### YOUR INSTRUCTIONS
Retype every line of the data below, starting with the first and ending with the line that contains "banner when finished.", but leave out the pictures.

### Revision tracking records
_ _ _ _ _ _ _

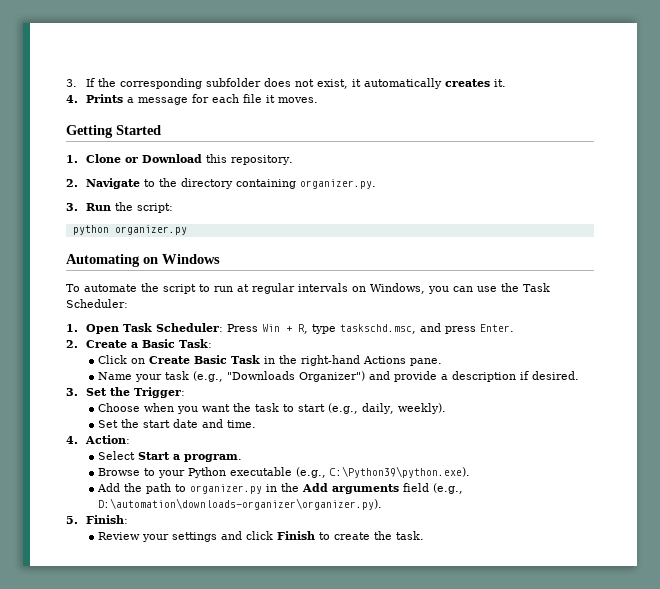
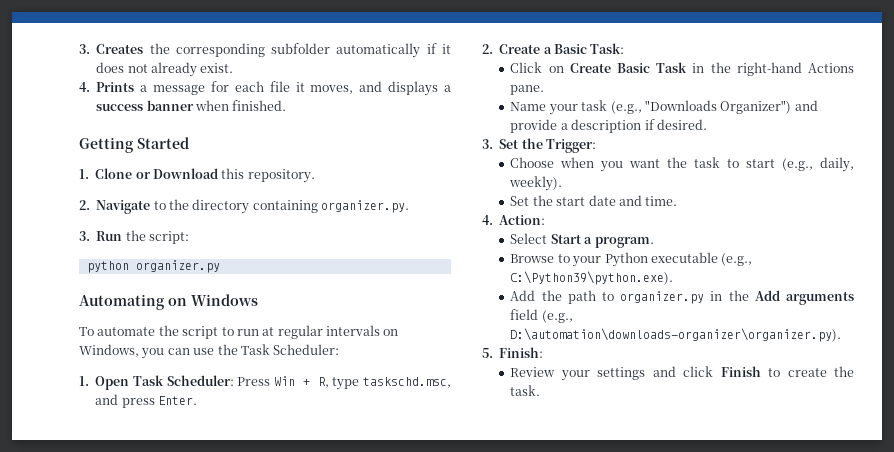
- 3. If the corresponding subfolder does not exist, it automatically creates it.
+ 3. Creates the corresponding subfolder automatically if it does not already exist.
- 4. Prints a message for each file it moves.
+ 4. Prints a message for each file it moves, and displays a success banner when finished.

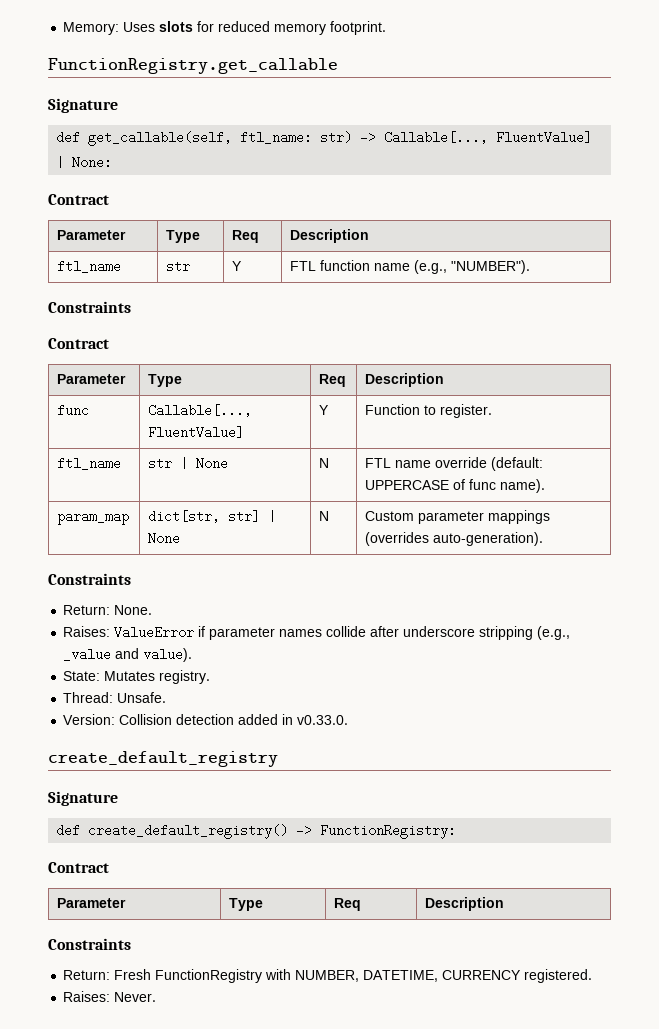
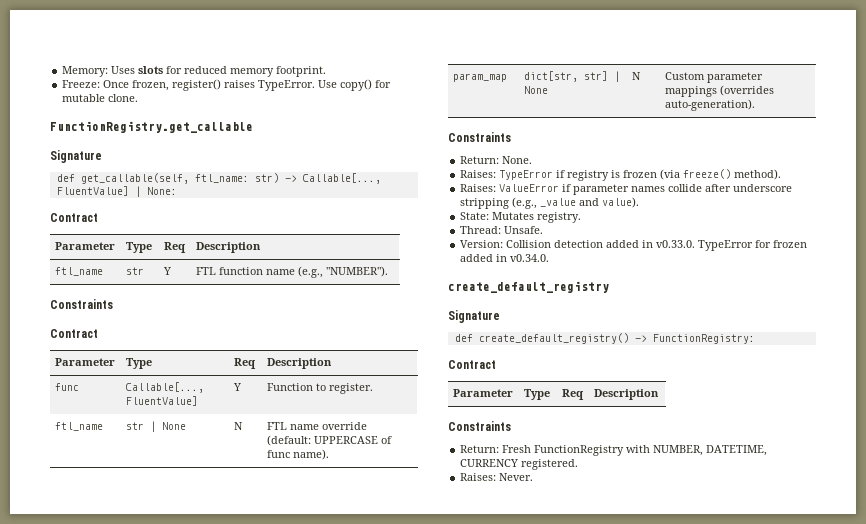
+ Freeze: Once frozen, register() raises TypeError. Use copy() for mutable clone.
+ Raises: TypeError if registry is frozen (via freeze() method).
- Version: Collision detection added in v0.33.0.
+ Version: Collision detection added in v0.33.0. TypeError for frozen added in v0.34.0.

_ _ _ _ _ _ _

### PROBLEM SOLUTION
- 3. If the corresponding subfolder does not exist, it automatically creates it.
+ 3. Creates the corresponding subfolder automatically if it does not already exist.
- 4. Prints a message for each file it moves.
+ 4. Prints a message for each file it moves, and displays a success banner when finished.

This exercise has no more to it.